Sabancı University Gender and Women's Studies Center of Excellence/ SU Gender organized a series of events spreading throughout March as part of the 8th of March International Women’s Day. Within the scope of these activities, titled “Gendered Perspectives to Health, Body, Sexuality”, international conferences, panels, and film screenings were held, in addition to the feminist trivia, which is organized every year. Additionally, messages gathered from Sabancı University members for the 8th of March were disseminated visually.
The events began with Rebecca Jordan-Young’s (Barnard College, Columbia University) speech at the campus on March 1. Young, a neuroscientist, criticized the neuroscientific research from a gendered perspective in her speech entitled “Ungendering the Brain: Feminist Contributions to Neuroscience”.
Rebecca Jordan-Young also delivered a speech on Saturday, March 4, at Karaköy Minerva Han, entitled “Finding Sex in the Body: from what/where is sex, to when is sex”. In her speech, organized by the cooperation of Columbia Global Centers | Istanbul, and moderated by Alev Özkazanç, Young stated that the concepts regarding sex are limited and categorizing, thus inadequate. She also stated that we can evaluate the body organs and hormones that are related to sex according to time or function, and define sex in this way.
Like every year, Feminist Trivia was held on campus on the 8th of March. The knowledge contest was held at the University Center. Both employees and students participated in the trivia, which contains information on “History of Women’s and LGBTI’s Struggle” in 15 questions.

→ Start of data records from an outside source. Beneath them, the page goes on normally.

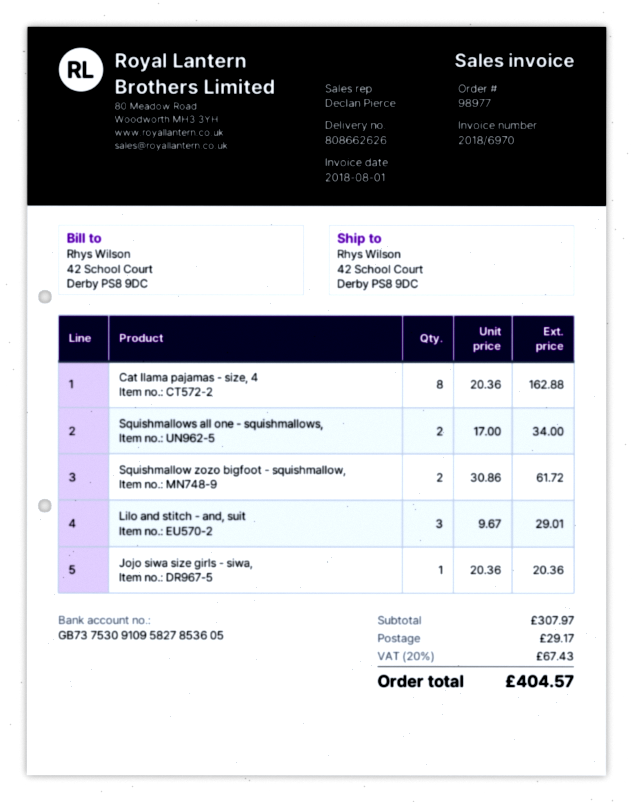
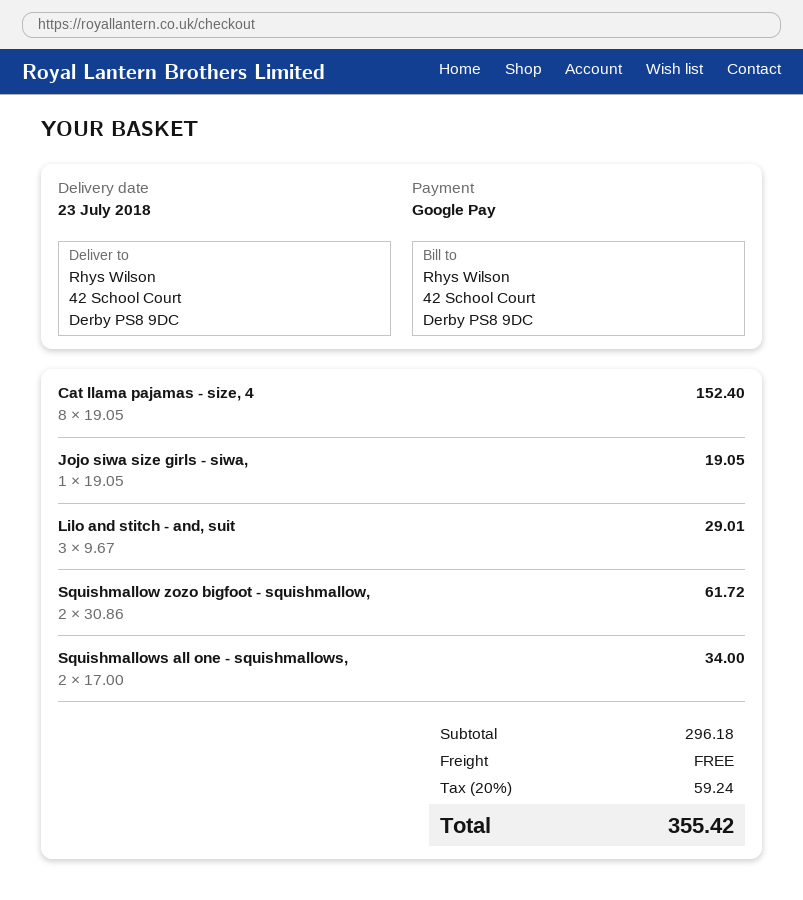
Cat llama pajamas - size, 4: 8 x 20.36 = 162.88 -> 8 x 19.05 = 152.40
Jojo siwa size girls - siwa,: 1 x 20.36 = 20.36 -> 1 x 19.05 = 19.05
subtotal: 307.97 -> 296.18
shipping: 29.17 -> 0.00
tax: 20% = 67.43 -> 20% = 59.24
total: 404.57 -> 355.42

After the questions were asked, the answer sheets were collected and evaluated, and the correct answers were discussed altogether. After the trivia, which lasted about an hour, those who marked the most correct answers were awarded.
The first panel in the scope of March 2017 Events Series was organized on March 8 at the campus. Moderated by İlker Birbil from Sabancı University, the panel included speeches by Gülhan Erkaya Balsoy from İstanbul Bilgi University, entitled “Historical Perspectives on Women’s Health”; Ayşecan Terzioğlu from Sabancı University, entitled “Medicalization and Women in the Population Policies in Turkey”; and Tuba Demirci from Kemerburgaz University, entitled “Bodies that do not Matter for the History and the State: Women’s Body and Social Policy in Postpartum and Menopause Periods”. In the presentations, approaching the subject from the framework of history and anthropology, issues of population policies from the times of Ottoman Empire until today, women’s bodies, birth, puerperium and menopause were discussed.
The second panel was held in Karaköy Minerva Palas on Friday, March 10. Moderated by Ayşecan Terzioğlu from Sabancı University. The panel included presentations by Seven Kaptan from the Sexual Education Therapy and Research Center (CETAD), entitled “Lesbian, Bisexual and Trans Women’s Sexuality: Obstacles to Heteronormativity”; Elif Avcı from Şişli Municipality’s Social Equality Unit, entitled “Health Service Practices for Women and LGBTIs”; and Assoc. Prof. Maral Erol from Işık University, entitled “Middle- and Post-Middle Age Sexuality and Gender Roles in Turkey”. While the issues of health, body, and sexuality were discussed in terms of gender identity and sexual orientation, the discussion section was shaped by the questions and comments of the participants.
The first film-screening and discussion-based activity took place on March 13 at Karaköy Minerva Han with the participation of Başak Tuğ and Feyza Akınerdem. Following the screening of the documentary “Talak” (Divorce), which was about divorce cases in Iran, the speakers made short presentations, and answered the questions from the participants. The second event with the same theme was held on March 21 with the screening of the documentary “Gender Revolution” by National Geographic. After the screening, a discussion was held by panel speakers İlksen Gürsoy, Sema Semih, and Şevval Kılıç on the topics that the documentary touches upon, revolving around the comments and questions from the participants.